The simulation studies showed that the regression FSR method does not perform well. This confirms the general expectations found in the literature (e.g., Bollen, 1989; Croon, 2002; Lastovicka & Thamodaran, 1991; Lewis & Linzer, 2005; Shevlin et al., 1997; Skrondal & Laake, 2001). It also complies with the results of Lu et al. (2011). The method is biased for both the standardized and unstandardized parameterization and is inconsistent. The method does have a high efficiency, but it also has a high MSE. This means that the high efficiency cannot compensate for the high bias. Moreover, the estimates of the standard error have the second highest bias observed.
The Bartlett FSR method performs even worse than the regression FSR method, with a comparable bias using the standardized parameterization, but a higher unstandardized bias and MSE. It does have a lower standard error bias. It is also the most efficient method, but at the same time it has the highest bias and MSE of all methods.
The first corrected method, namely the bias avoiding method of Skrondal and Laake (2001), only performs slightly better than the regression FSR and Bartlett FSR methods. It is unbiased when using the unstandardized parameterization, but it is still biased when using the standardized parameterization. This result highlights the fact that standardized and unstandardized regression coefficients do not always behave in the same way (Kim & Mueller, 1976). The standard error bias is the largest of all methods and it has the same power and type I error rate as regression FSR and Bartlett FSR. It can be concluded that this method only outperforms regression FSR and Bartlett FSR with regard to the unstandardized bias and is outperformed by SEM and the bias correcting method.

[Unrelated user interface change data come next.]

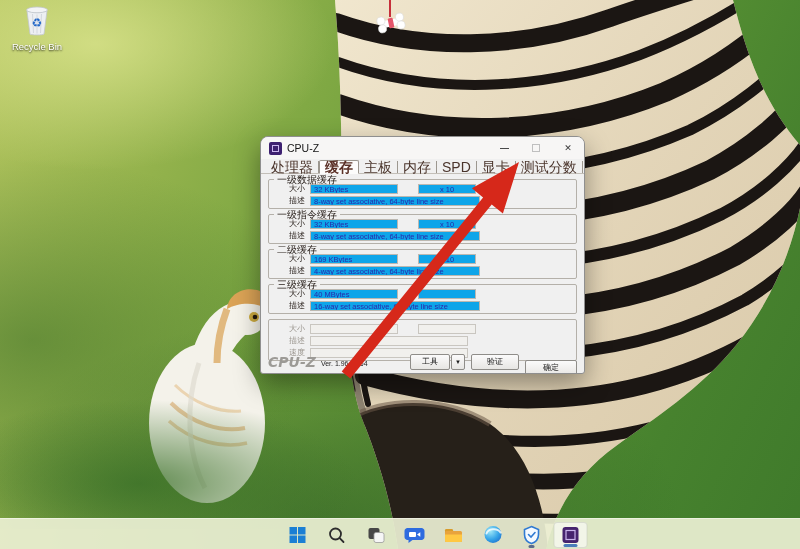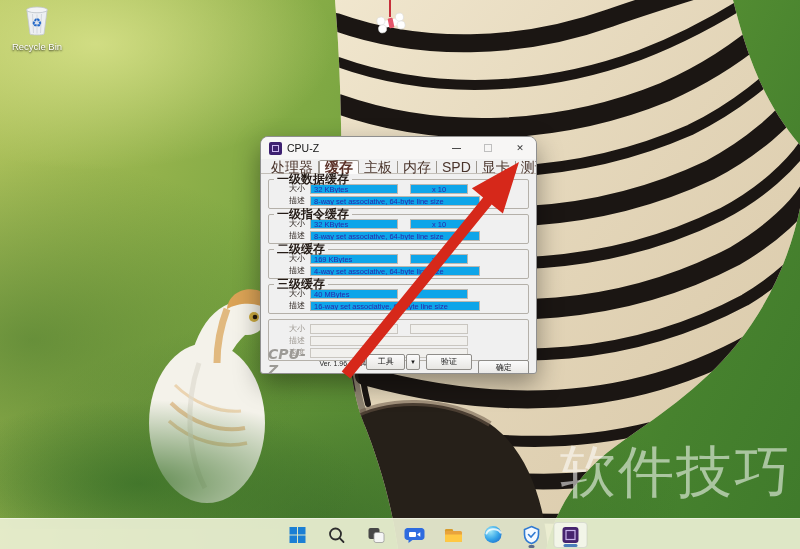--- a/index.html
+++ b/index.html
@@ -27,7 +27,7 @@
     color:rgba(255,255,255,.55); z-index:4; white-space:nowrap; }
 
   
-  .cpuz { position:absolute; left:260px; top:136px; width:277px; height:238px; z-index:20;
+  .cpuz { position:absolute; left:260px; top:136px; width:325px; height:238px; z-index:20;
     background:#f0f0f0; border:1px solid #8f8f8f; border-radius:8px 8px 3px 3px;
     box-shadow:0 10px 26px rgba(0,0,0,.38); overflow:hidden; }
   .titlebar { height:22px; display:flex; align-items:center; padding:0 0 0 8px; background:#f7f6f5; }

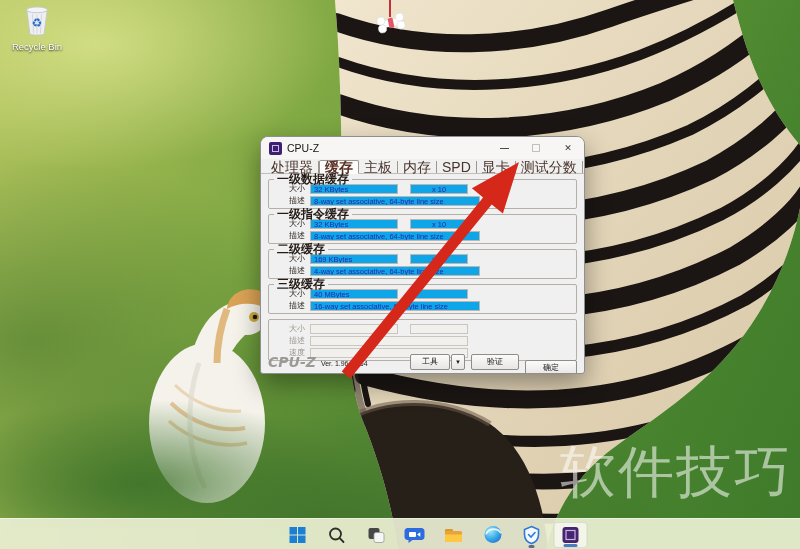--- a/index.html
+++ b/index.html
@@ -43,8 +43,8 @@
     border-radius:2px 2px 0 0; font-weight:bold; color:#5a3026; }
   .content { padding:0 7px; }
   .group { position:relative; border:1px solid #b4b0a9; border-radius:2px; margin-top:5px; padding:3px 5px 2px; }
-  .group-title { position:absolute; top:-5px; left:5px; background:#f0f0f0; padding:0 3px; font-size:12px;
-    font-weight:bold; color:#241b16; line-height:9px; white-space:nowrap; }
+  .group-title { position:absolute; top:-5px; left:5px; background:#f0f0f0; padding:0 3px; font-size:10px;
+    font-weight:normal; color:#241b16; line-height:9px; white-space:nowrap; }
   .crow { display:flex; align-items:center; }
   .crow + .crow { margin-top:1px; }
   .clabel { width:36px; min-width:36px; text-align:right; padding-right:5px; font-size:8px; color:#241b16; white-space:nowrap; }

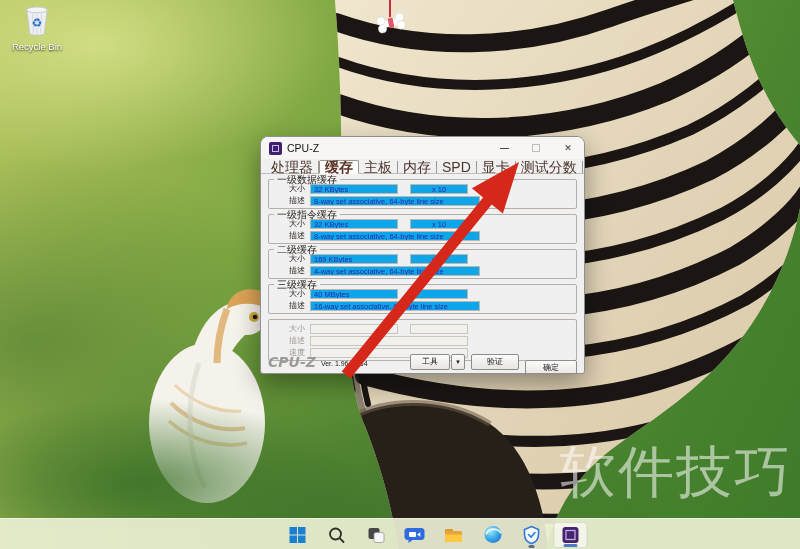--- a/index.html
+++ b/index.html
@@ -51,7 +51,7 @@
   .fld { height:10px; line-height:9px; background:#0ea5e9; border:1px solid #bcb8b1; color:#2828aa;
     font-size:7.5px; padding:0 3px; overflow:hidden; white-space:nowrap; }
   .fld.sz { width:88px; }
-  .fld.ml { width:58px; margin-left:12px; text-align:center; }
+  .fld.ml { width:58px; margin-left:20px; text-align:center; }
   .fld.ds { width:170px; }
   .group.disabled .clabel { color:#9b968f; }
   .group.disabled .fld { background:#f1f0ed; border-color:#c9c6c0; }

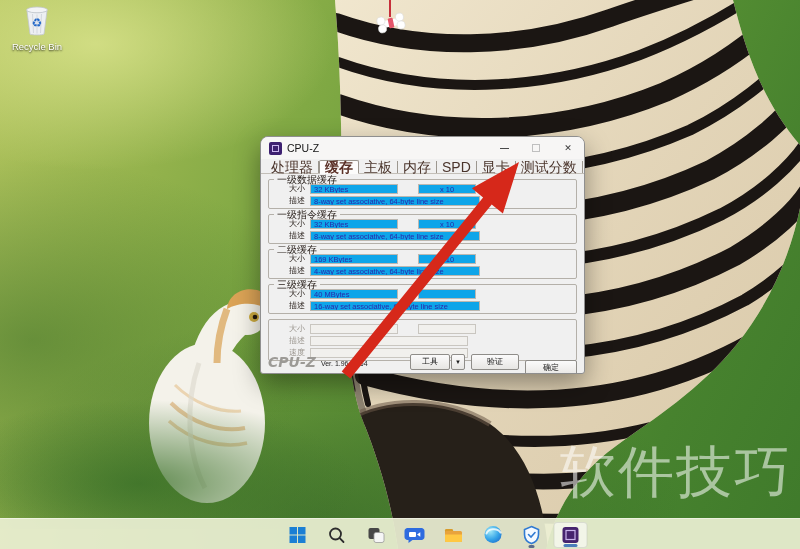--- a/index.html
+++ b/index.html
@@ -158,7 +158,6 @@
     <span class="recycle-label">Recycle Bin</span>
   </div>
 
-  <div class="watermark">软件技巧</div>
 
   <div class="cpuz">
     <div class="titlebar">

The second corrected method, the bias correcting method, performs better than the bias avoiding method. It is unbiased for both the standardized and unstandardized parameterization and has the highest power. When the observed item responses are not normally distributed, it does show a slightly larger bias than the SEM method, but its proportion of successful replications is also much higher. With regard to the standard error bias, only SEM and Bartlett FSR do better. This result shows that the newly developed standard error is reliable and even performs better than the regular standard error used in the bias avoiding method. However, it is important to note that when the data are not normally distributed and the factor loadings are very weak (CD = 0.3), the standard error bias goes up, resulting in a higher type I error rate. In all other conditions, the estimate of the standard error is reliable. The method not only has the lowest efficiency but also has the lowest MSE, meaning that the low efficiency does not have much influence.
The SEM method performs very similar to the bias correcting method. When the data are normally distributed, SEM has the same bias when using the unstandardized and standardized parameterization, efficiency, MSE, power, and type I error rate. When the data are not normally distributed, SEM not only has a lower bias and MSE but also has a very low proportion of successful replications. This means that, although SEM gives less biased regression coefficients, the chance that the model will not converge, is also much larger for SEM. On the other hand, there is almost no standard error bias when using the SEM method.
Overall, it can be concluded that only the bias correcting method is a suitable alternative for SEM. The method performs similar to the SEM method with regard to bias, efficiency, MSE, power, and type I error rate. It does have more standard error bias than SEM, but it has the second lowest standard error bias of the four FSR methods. It also has more successful replications than SEM when the data are not normally distributed. The method does have some drawbacks in comparison with SEM, because of its two-step nature. First, at this moment, there are no overall fit indices available. Second, the method cannot be used for all possible structural models. For example, the method cannot handle mediational relationships and is not applicable to nonrecursive methods. However, it is the intention of the authors to extend the method to be applicable to the full SEM model and to develop a set of fit indices for this method.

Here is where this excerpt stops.